Visualindonesia, Jakarta,-
Sejumlah anggota IPPAT menggugat pelaksanaan kongres Ikatan Pejabat Pembuat Akta Tanah (IPPAT) VII di Makasar, Sulawesi Selatan Juli lalu. Gugatan telah dilayangkan ke Pengadilan Negeri Jakarta Barat sesuai dengan domisili Sekretariat Pengurus Pusat IPPAT yang berada di Mediterania Gajah Mada, Taman Sari, Jakarta Barat.
“Benar, gugatan sudah didaftarkan ke PN Jakbar pada 26 September 2018,” ujar kuasa hukum penggugat Kuasa Hukum Penggugat Alvon Kurnia Palma di kawasan Menteng, Jakarta Pusat, Sabtu (13/10/2018).
Materi gugatan yang dilayangkan antara lain pelanggaran AD/ART, khususnya kuorum dalam mengambil keputusan, terdapat selisih suara antara DPT dengan jumlah kertas suara, selisih jumlah suara antara caketum dengan jumlah suara MKP, adanya peserta yang menguasai suara ganda dan beredarnya surat suara di luar arena pencoblosan, penyelenggaraan kongres yang tidak manusiawi dan urgensi keterlibatan aparat keamanan/Brimob yang bersenjata lengkap.
Salah satu permasalahan krusial pada kongres IPPAT 2018 di Makasar adalah pelanggaran pada ketentuan Pasal 14 ayat (5) AD junto Pasal 17 ayat (16) ART
Menurut kuasa hukum Pengurus Pusat IPPAT, salah satu permasalahan krusial pada kongres IPPAT 2018 di Makasar adalah pelanggaran pada ketentuan Pasal 14 ayat (5) AD junto Pasal 17 ayat (16) ART. “Pasca kongres muncul fakta baru, di mana daftar pemilih tetap pada saat pembukaan kongres untuk penghitungan quorum rapat berjumlah 3.787 peserta.
“Berdasarkan hitungan suara formatur calon ketua umum 4.212 suara, dan calon MKP (Majelis Kehormatan Pusat) 3.892 suara, selisih suara 320. Perbedaan jumlah suara caketum dengan MKP yaitu 425 suara. Perbedaan jumlah suara caketum dengan MKP ada 425 yang tidak sah,” kata Alvon.
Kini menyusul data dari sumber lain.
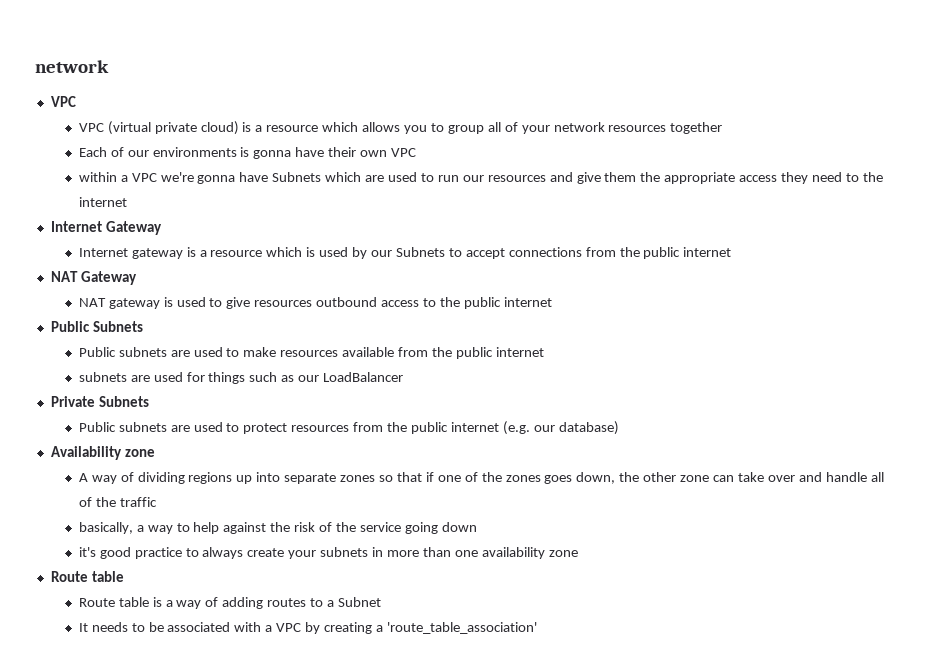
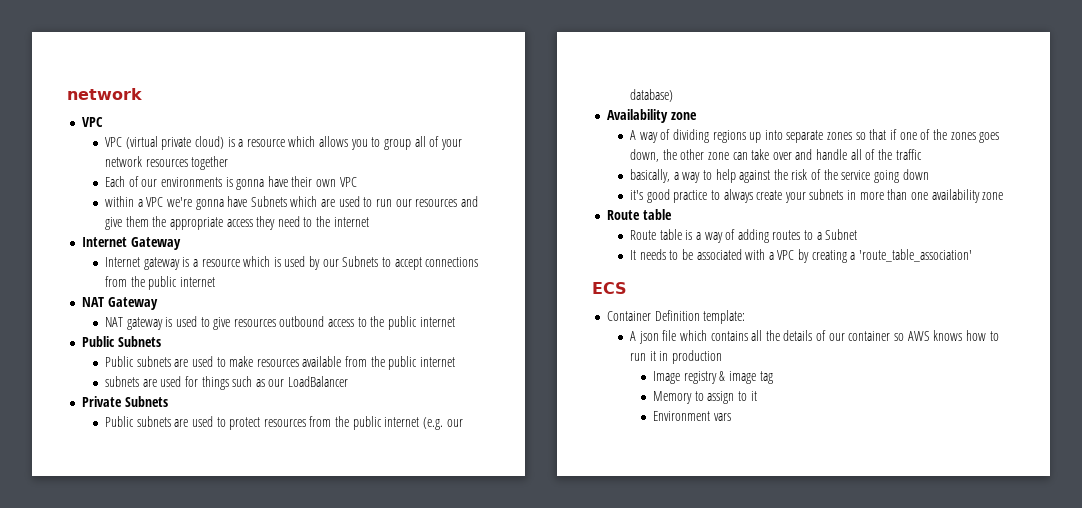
+ ECS
+ Container Definition template:
+ A json file which contains all the details of our container so AWS knows how to run it in production
+ Image registry & image tag
+ Memory to assign to it
+ Environment vars

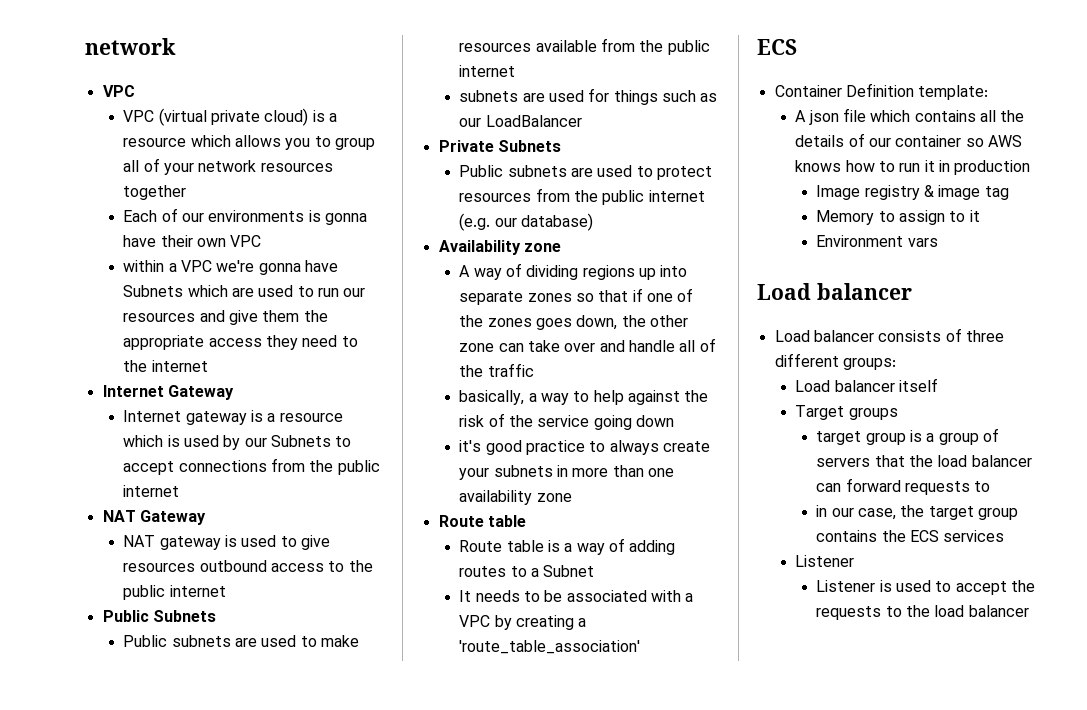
  Environment vars
+ Load balancer
+ Load balancer consists of three different groups:
+ Load balancer itself
+ Target groups
+ target group is a group of servers that the load balancer can forward requests to
+ in our case, the target group contains the ECS services
+ Listener
+ Listener is used to accept the requests to the load balancer

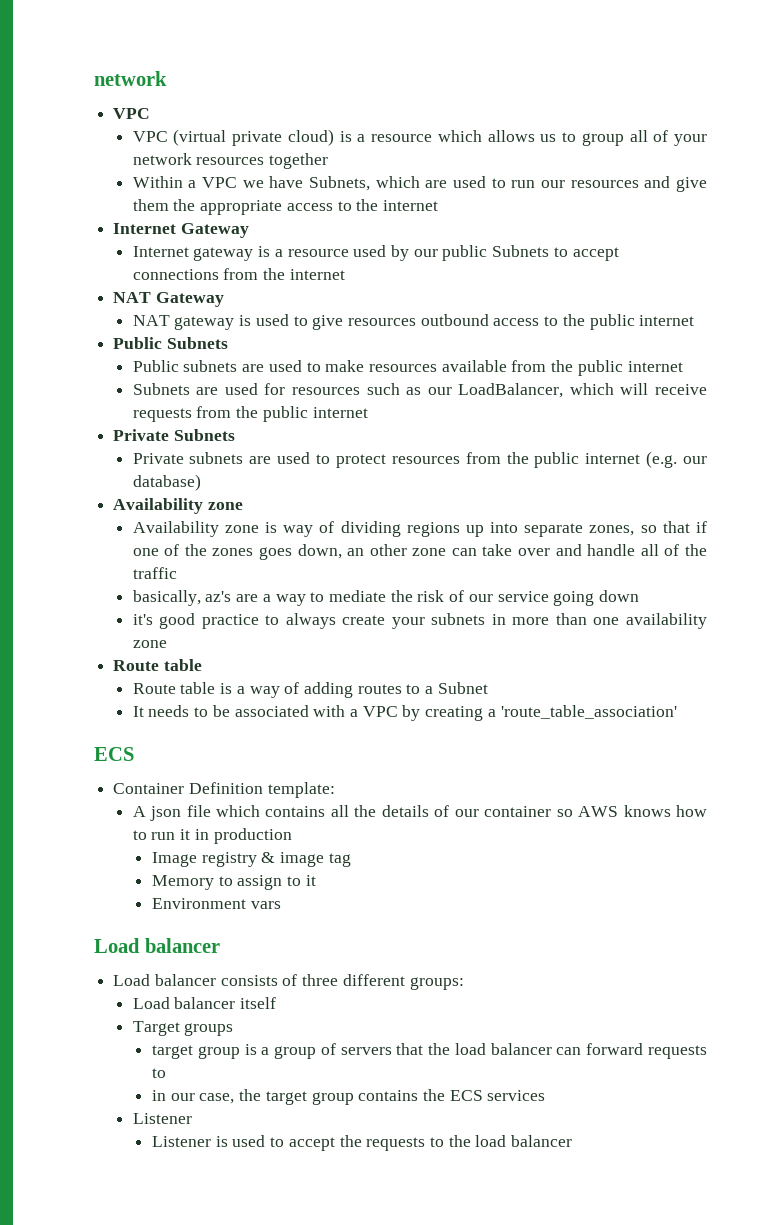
- VPC (virtual private cloud) is a resource which allows you to group all of your network resources together
+ VPC (virtual private cloud) is a resource which allows us to group all of your network resources together
- Each of our environments is gonna have their own VPC
- within a VPC we're gonna have Subnets which are used to run our resources and give them the appropriate access they need to the internet
+ Within a VPC we have Subnets, which are used to run our resources and give them the appropriate access to the internet
- Internet gateway is a resource which is used by our Subnets to accept connections from the public internet
+ Internet gateway is a resource used by our public Subnets to accept connections from the internet
- subnets are used for things such as our LoadBalancer
+ Subnets are used for resources such as our LoadBalancer, which will receive requests from the public internet
- Public subnets are used to protect resources from the public internet (e.g. our database)
+ Private subnets are used to protect resources from the public internet (e.g. our database)
- A way of dividing regions up into separate zones so that if one of the zones goes down, the other zone can take over and handle all of the traffic
+ Availability zone is way of dividing regions up into separate zones, so that if one of the zones goes down, an other zone can take over and handle all of the traffic
- basically, a way to help against the risk of the service going down
+ basically, az's are a way to mediate the risk of our service going down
Perolehan suara masing-masing kandidat ketua umum sebagai berikut, Julius Purnawan (1.209), Hapendi Harahap (1.150), Otty Hari Chandra Ubayani (1.101) dan Firdhonal (673).
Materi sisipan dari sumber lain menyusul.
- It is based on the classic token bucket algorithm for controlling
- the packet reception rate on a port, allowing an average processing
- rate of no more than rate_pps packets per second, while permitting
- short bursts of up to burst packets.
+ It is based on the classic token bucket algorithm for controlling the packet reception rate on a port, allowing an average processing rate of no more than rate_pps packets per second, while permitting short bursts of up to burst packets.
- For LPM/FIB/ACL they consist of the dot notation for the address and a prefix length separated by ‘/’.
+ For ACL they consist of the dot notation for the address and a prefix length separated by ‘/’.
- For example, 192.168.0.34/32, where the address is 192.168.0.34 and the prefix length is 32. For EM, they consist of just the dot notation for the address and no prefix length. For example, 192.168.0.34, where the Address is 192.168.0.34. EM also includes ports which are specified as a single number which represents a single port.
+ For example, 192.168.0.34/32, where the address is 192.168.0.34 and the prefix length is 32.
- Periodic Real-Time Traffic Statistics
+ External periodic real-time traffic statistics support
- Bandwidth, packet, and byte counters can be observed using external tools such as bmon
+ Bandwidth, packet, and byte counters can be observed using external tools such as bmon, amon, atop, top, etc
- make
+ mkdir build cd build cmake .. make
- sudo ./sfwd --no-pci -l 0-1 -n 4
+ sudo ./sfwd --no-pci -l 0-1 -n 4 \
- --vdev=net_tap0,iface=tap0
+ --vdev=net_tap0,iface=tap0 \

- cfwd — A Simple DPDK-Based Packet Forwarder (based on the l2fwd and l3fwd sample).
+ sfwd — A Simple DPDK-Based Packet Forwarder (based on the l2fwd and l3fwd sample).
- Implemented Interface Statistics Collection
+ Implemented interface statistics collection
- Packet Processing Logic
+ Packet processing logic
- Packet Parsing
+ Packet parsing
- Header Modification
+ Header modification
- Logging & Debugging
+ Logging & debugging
“Jika perolehan 1.209 suara disandingkan dengan DPT (daftar pemilih tetap) 3.787, faktanya belum ada kandidat yang mencapai 50% + 1 suara versi AD ART,” tegas Alvon.
Tagor Simanjuntak memaparkan arogansi dari pimpinan presidium kongres. “Di mana pimpinan presidium kongres menetapkan dan melantik Julius Purnawan sebagai ketua umum terpilih merupakan tindakan prematur dan sepihak, karena tidak meminta persetujuan peserta terlebih dahulu dan tidak melakukan kroscek terhadap ketentuan AD/ART,” kata anggota IPPAT asal Jogjakarta ini.
Mendekati berakhirnya masa jabatan ketua umum IPPAT periode 2015-2018 muncul peraturan menteri ATR/ BPN No. 2 Thn 2018. Tentang pembinaan dan pengawasan PPAT yang personilnya berasal dari lingkungan pejabat BPN dan PPAT.
Menurut Tagor, kejadian seperti ini semakin menguatkan dugaan bahwa kecurangan dalam kongres IPPAT 2018 Makasar dilakukan secara sistematif, terstruktur dan massif.